Copy the lines below exactly, starting with the first and finishing with the one holding "- $ ansible-galaxy"; do not copy the pictures.
START Given records
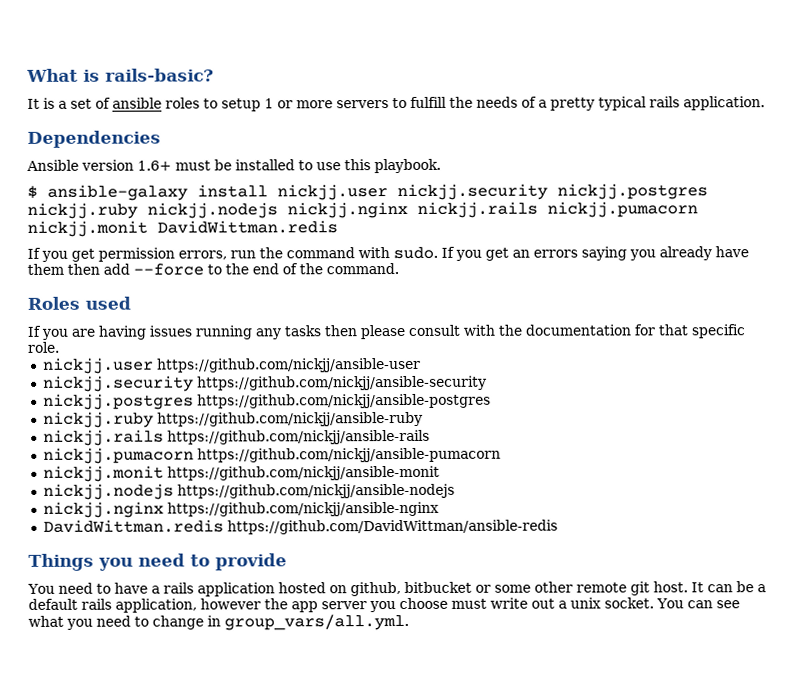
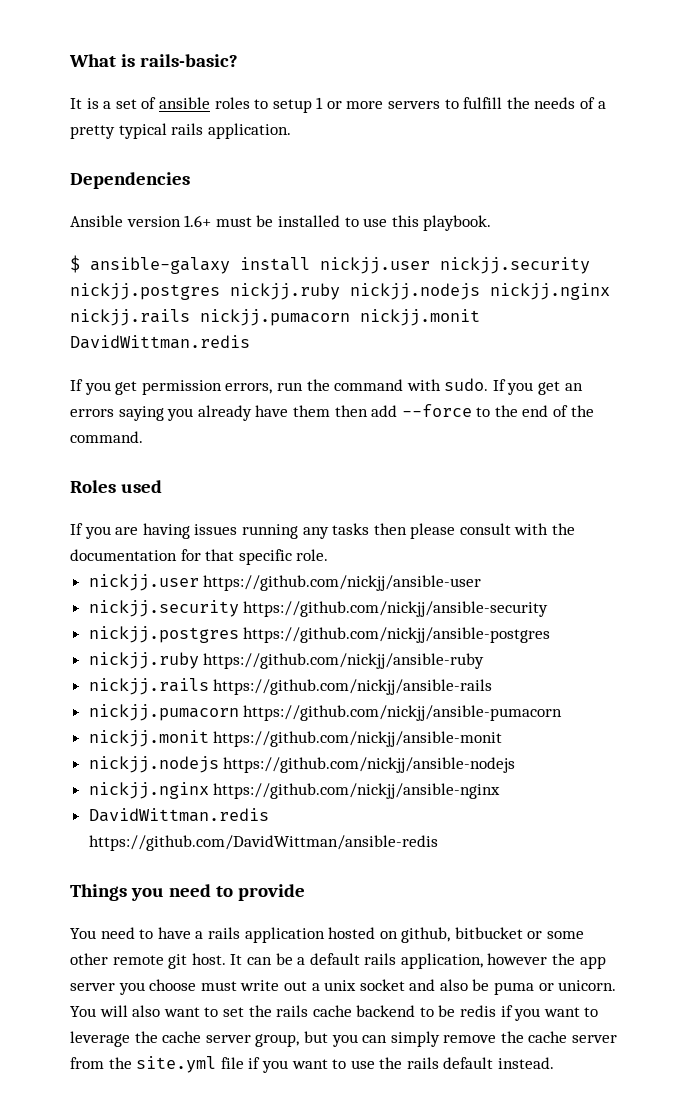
- It can be a default rails application, however the app server you choose must write out a unix socket. You can see what you need to change in group_vars/all.yml.
+ It can be a default rails application, however the app server you choose must write out a unix socket and also be puma or unicorn. You will also want to set the rails cache backend to be redis if you want to leverage the cache server group, but you can simply remove the cache server from the site.yml file if you want to use the rails default instead.

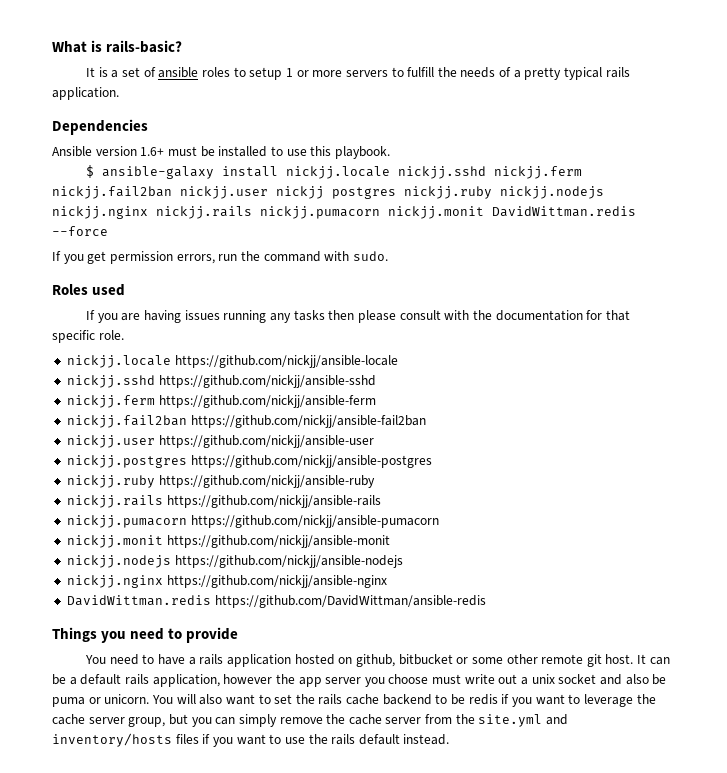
- $ ansible-galaxy install nickjj.user nickjj.security nickjj.postgres nickjj.ruby nickjj.nodejs nickjj.nginx nickjj.rails nickjj.pumacorn nickjj.monit DavidWittman.redis
+ $ ansible-galaxy install nickjj.locale nickjj.sshd nickjj.ferm nickjj.fail2ban nickjj.user nickjj postgres nickjj.ruby nickjj.nodejs nickjj.nginx nickjj.rails nickjj.pumacorn nickjj.monit DavidWittman.redis --force
- If you get an errors saying you already have them then add --force to the end of the command.
+ nickjj.locale https://github.com/nickjj/ansible-locale
+ nickjj.sshd https://github.com/nickjj/ansible-sshd
+ nickjj.ferm https://github.com/nickjj/ansible-ferm
+ nickjj.fail2ban https://github.com/nickjj/ansible-fail2ban
- nickjj.security https://github.com/nickjj/ansible-security
- You will also want to set the rails cache backend to be redis if you want to leverage the cache server group, but you can simply remove the cache server from the site.yml file if you want to use the rails default instead.
+ You will also want to set the rails cache backend to be redis if you want to leverage the cache server group, but you can simply remove the cache server from the site.yml and inventory/hosts files if you want to use the rails default instead.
END Given records
§ Worked solution:
- It can be a default rails application, however the app server you choose must write out a unix socket. You can see what you need to change in group_vars/all.yml.
+ It can be a default rails application, however the app server you choose must write out a unix socket and also be puma or unicorn. You will also want to set the rails cache backend to be redis if you want to leverage the cache server group, but you can simply remove the cache server from the site.yml file if you want to use the rails default instead.

- $ ansible-galaxy install nickjj.user nickjj.security nickjj.postgres nickjj.ruby nickjj.nodejs nickjj.nginx nickjj.rails nickjj.pumacorn nickjj.monit DavidWittman.redis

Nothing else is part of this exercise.